Start of Records supplied

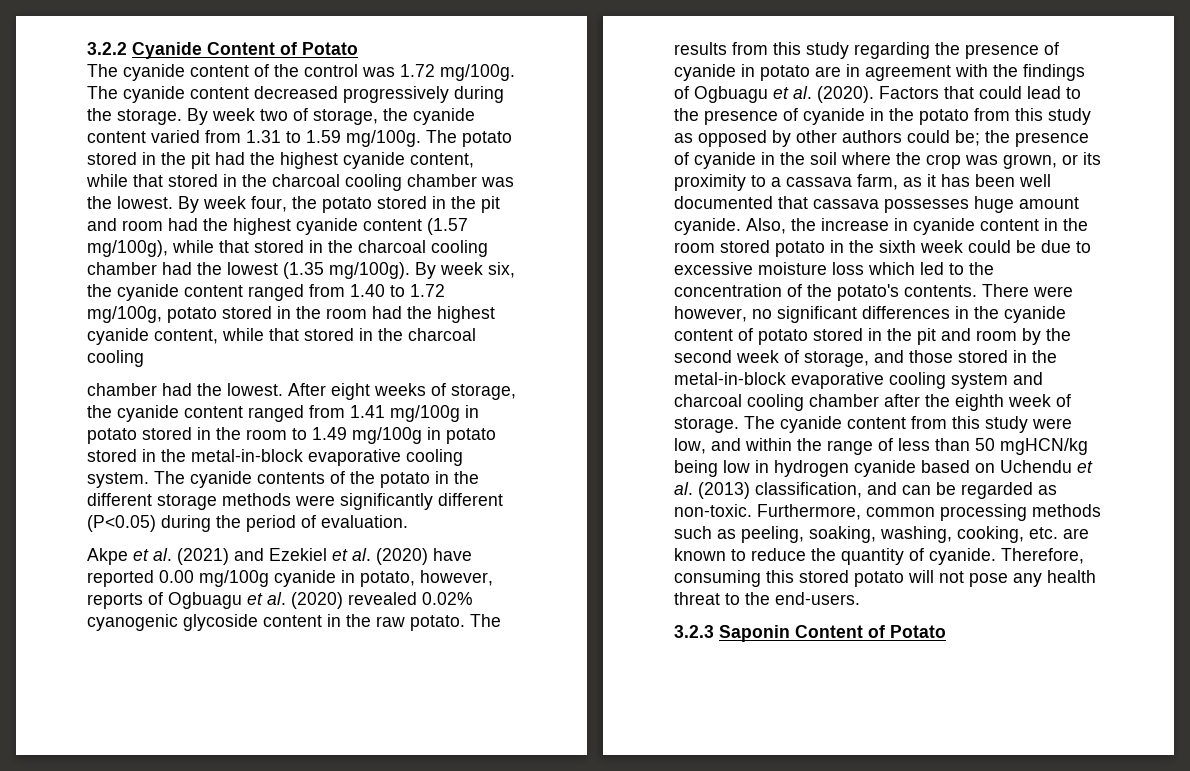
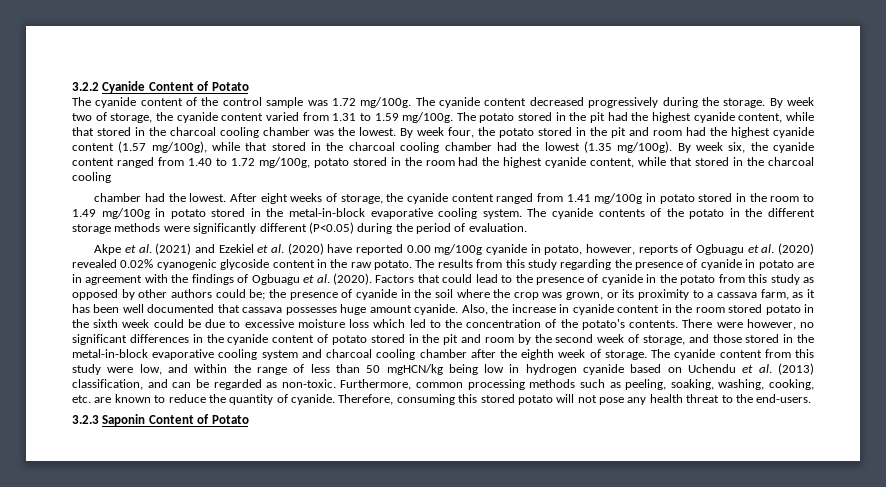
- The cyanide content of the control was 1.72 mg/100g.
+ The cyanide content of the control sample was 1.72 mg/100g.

End of Records supplied
Start of Records supplied

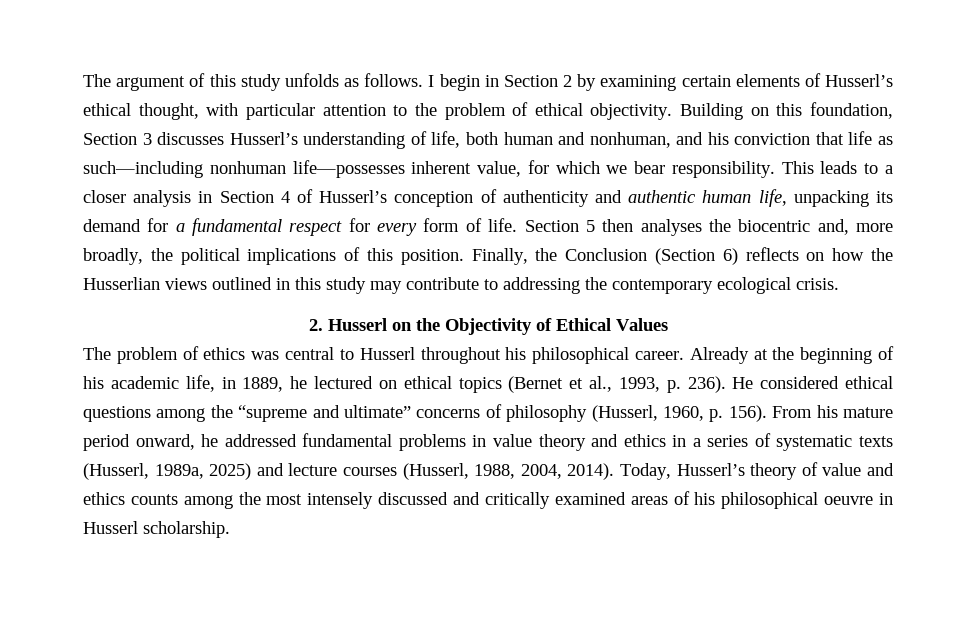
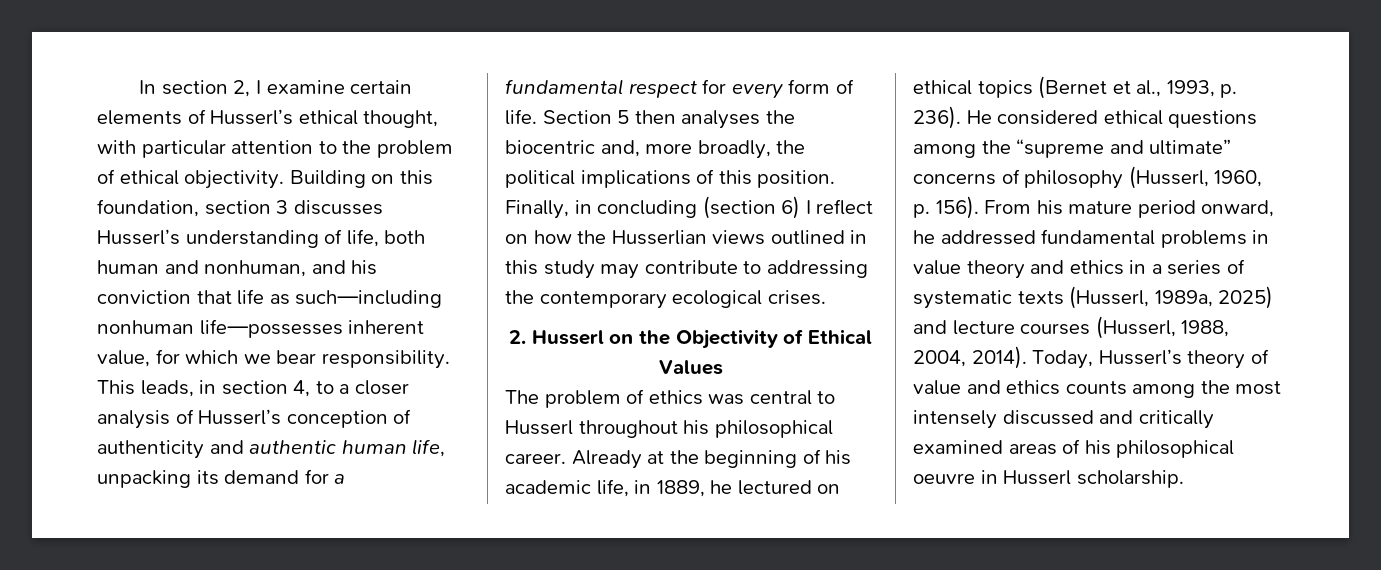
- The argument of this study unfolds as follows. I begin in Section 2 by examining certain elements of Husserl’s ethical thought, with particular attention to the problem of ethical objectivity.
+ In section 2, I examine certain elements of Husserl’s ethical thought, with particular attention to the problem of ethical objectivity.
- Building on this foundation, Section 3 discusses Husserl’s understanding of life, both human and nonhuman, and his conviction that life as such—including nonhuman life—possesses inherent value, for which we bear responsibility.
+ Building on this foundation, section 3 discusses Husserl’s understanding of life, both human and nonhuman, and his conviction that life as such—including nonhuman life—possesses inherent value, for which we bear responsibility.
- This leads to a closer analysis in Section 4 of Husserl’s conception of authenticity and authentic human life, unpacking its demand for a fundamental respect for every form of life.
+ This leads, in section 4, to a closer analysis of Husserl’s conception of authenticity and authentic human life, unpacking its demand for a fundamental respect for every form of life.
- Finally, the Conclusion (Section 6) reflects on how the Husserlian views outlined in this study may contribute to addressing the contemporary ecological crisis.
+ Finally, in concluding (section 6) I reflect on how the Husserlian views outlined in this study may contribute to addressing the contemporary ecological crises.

End of Records supplied

§ **How to complete this task**
From the records above, retype only the lines starting at the line that contains "- This leads" and ending at the line that contains "This leads, in", both included.

§ **Task output**
- This leads to a closer analysis in Section 4 of Husserl’s conception of authenticity and authentic human life, unpacking its demand for a fundamental respect for every form of life.
+ This leads, in section 4, to a closer analysis of Husserl’s conception of authenticity and authentic human life, unpacking its demand for a fundamental respect for every form of life.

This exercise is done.